The Calistoga Tribune is a serious, dedicated little newspaper, and we take our job to heart. We do not flinch from the real news. So we also deal with the tensions that do arise, when conflict breaks out in the city council, or economic woes plague local businesses, or budget crisis threatens to bankrupt the city coffers.
For me, though, as a journalist, the toughest stories are the accident and crime stories. When two teen-agers driving drunk are killed on the Silverado Trial when they veer in front of another driver, and they are all local residents, or when, like last year, a young man is gunned down in his car, the first murder in Calistoga in decades. Or when a local school board trustee's daughter is stabbed to death in a nearby city, or a Calistoga mother accidentally runs down an elderly pedestrian in a crosswalk, killing her instantly.

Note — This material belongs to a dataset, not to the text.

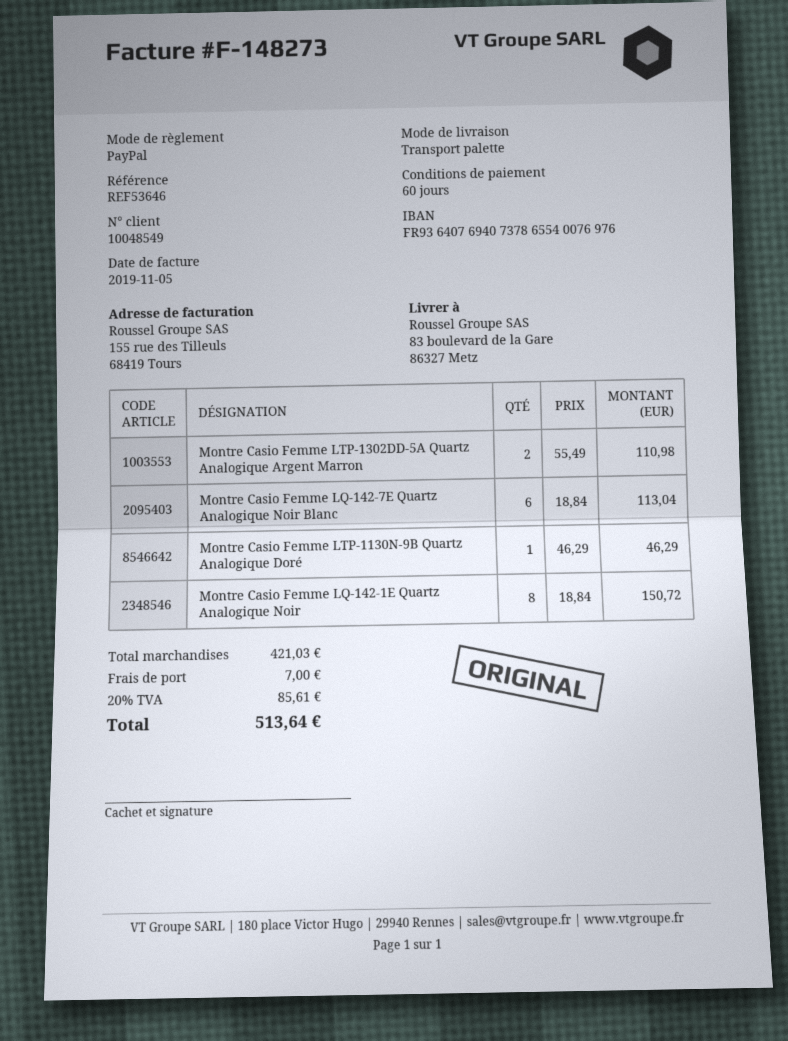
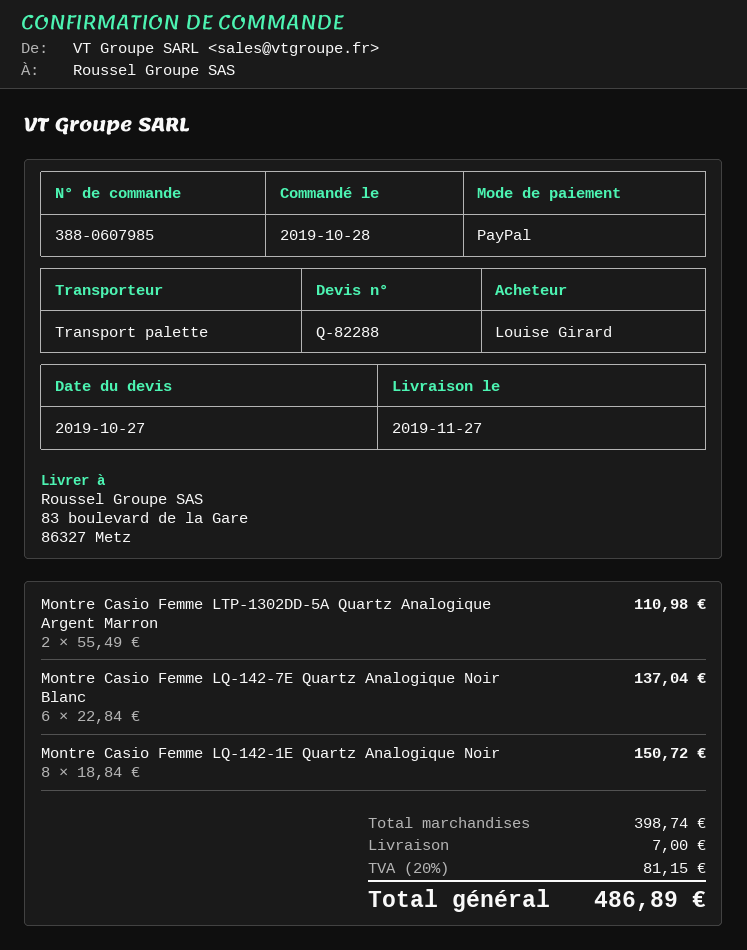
Montre Casio Femme LQ-142-7E Quartz Analogique Noir Blanc: 6 x 18.84 = 113.04 -> 6 x 22.84 = 137.04
Montre Casio Femme LTP-1130N-9B Quartz Analogique Doré: 1 x 46.29 = 46.29 -> none
subtotal: 421.03 -> 398.74
tax: 20% = 85.61 -> 20% = 81.15
total: 513.64 -> 486.89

These are the painful stories. My job as a reporter is to call the people involved, to find out the facts, to get the news. But the last thing I want to do is to interfere in any way in these moments of shock and grief. I feel like a horrid parasite, an intruder. What I have to do, to get myself through it, is remind myself if I can do it well, I will be doing the person a favor, letting them tell their story with as much grace and honesty and dignity as possible - always respecting any request for a comment that is "off the record" during the conversation.
A few weeks ago, three elderly women were housesitting for an artist in town. Returning to the house after dinner at a local restaurant, they interrupted a burglar. The man indicated he had a gun under his shirt, and said if they didn't cooperate, he would shoot them. One managed to escape to the back yard and call 911. After some time, the other two were able to get away and lock themselves in a bathroom. The burglar (now kidnapper) fled, stealing a pickup from a neighboring property. A SWAT team, sheriffs and police arrived, but were unable to locate him. It turned out later he had left his cell phone plugged into an outlet near the studio. With that information, they identified him, and put out a bulletin. The next week, the man called police and turned himself in.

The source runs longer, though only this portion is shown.